Research Article
The 2008 Financial Crisis and Changes in Analyst Forecast Tendencies
1 Sogang University
Published: January 2013 · Vol. 42 No. 5 · pp. 1187-1218
Full Text
Abstract
Press indicates that optimistic bias in information intermediaries such as analysts is one of the major causes for 2008 financial crisis. The objective of this study is to examine whether and how analysts change their forecasting behaviors around 2008 financial crisis to investigate the role of analysts in capital market during 2008 financial crisis. More specifically, we examine how analysts revise their stock recommendations and earnings forecasts around 2008 financial crisis.
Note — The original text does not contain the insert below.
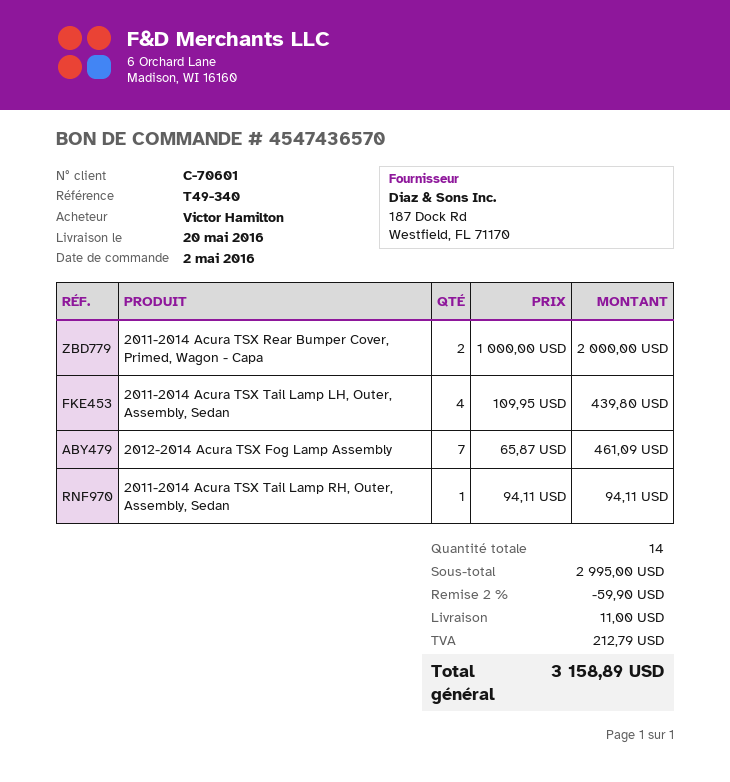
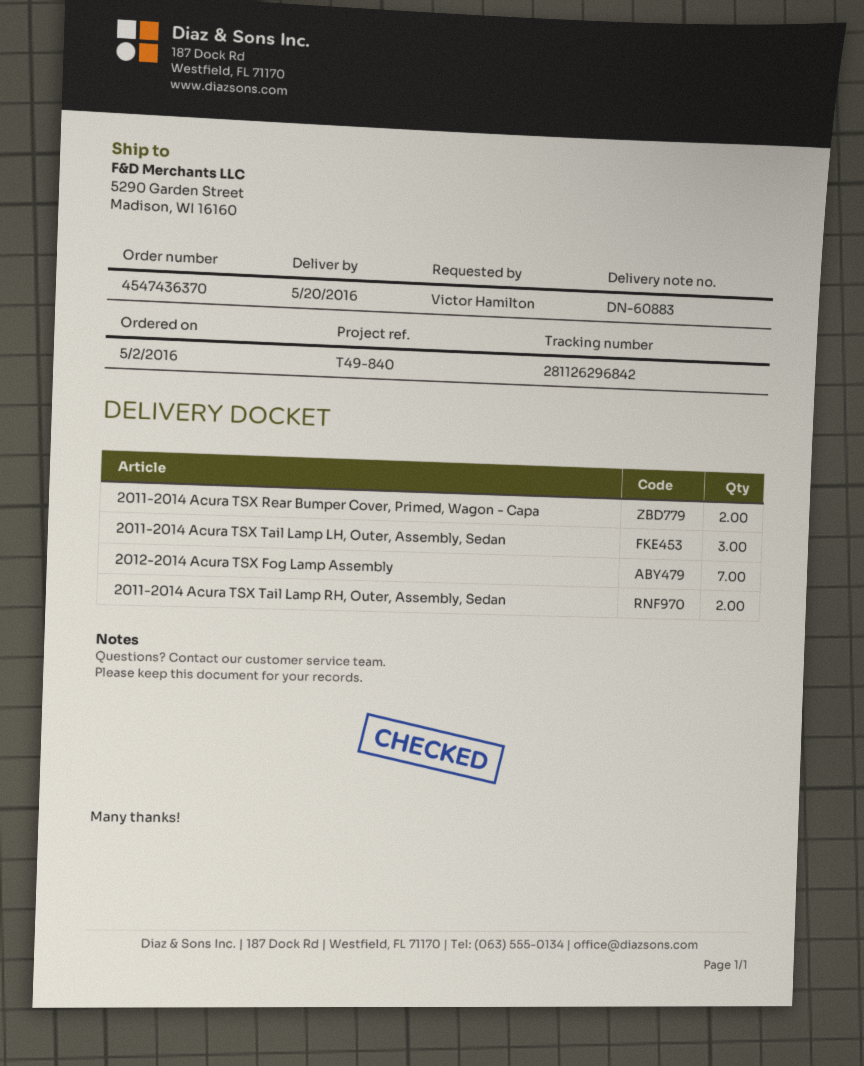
order number: 4547436570 -> 4547436370
reference: T49-340 -> T49-840
2011-2014 Acura TSX Tail Lamp LH, Outer, Assembly, Sedan: 4 -> 3
2011-2014 Acura TSX Tail Lamp RH, Outer, Assembly, Sedan: 1 -> 2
We also examine the change in investors’ reactions to analysts’ earnings forecast revisions around 2008 financial crisis. Empirical results show that analysts tend to simply reiterate their existing forecasts or do not issue forecasts during 2008 financial crisis. Relatively small number of analysts revised their stock recommendations and earnings forecasts during financial crisis. Because of these behaviors,overall analyst forecasts and recommendations become optimistically biased. In addition, we find insignificant earnings response coefficient on analysts’ upward earnings revisions during financial crisis period, while we find stronger market reaction to downward revisions. Our empirical results suggest that analysts play the limited role as information intermediaries during 2008 financial crisis. In addition, investors tend to discount information content of analyst forecasts if forecasts are inconsistent with stock market condition. Our evidence helps investors and regulators and investors in assessing value of analyst forecasts and need for new regulation.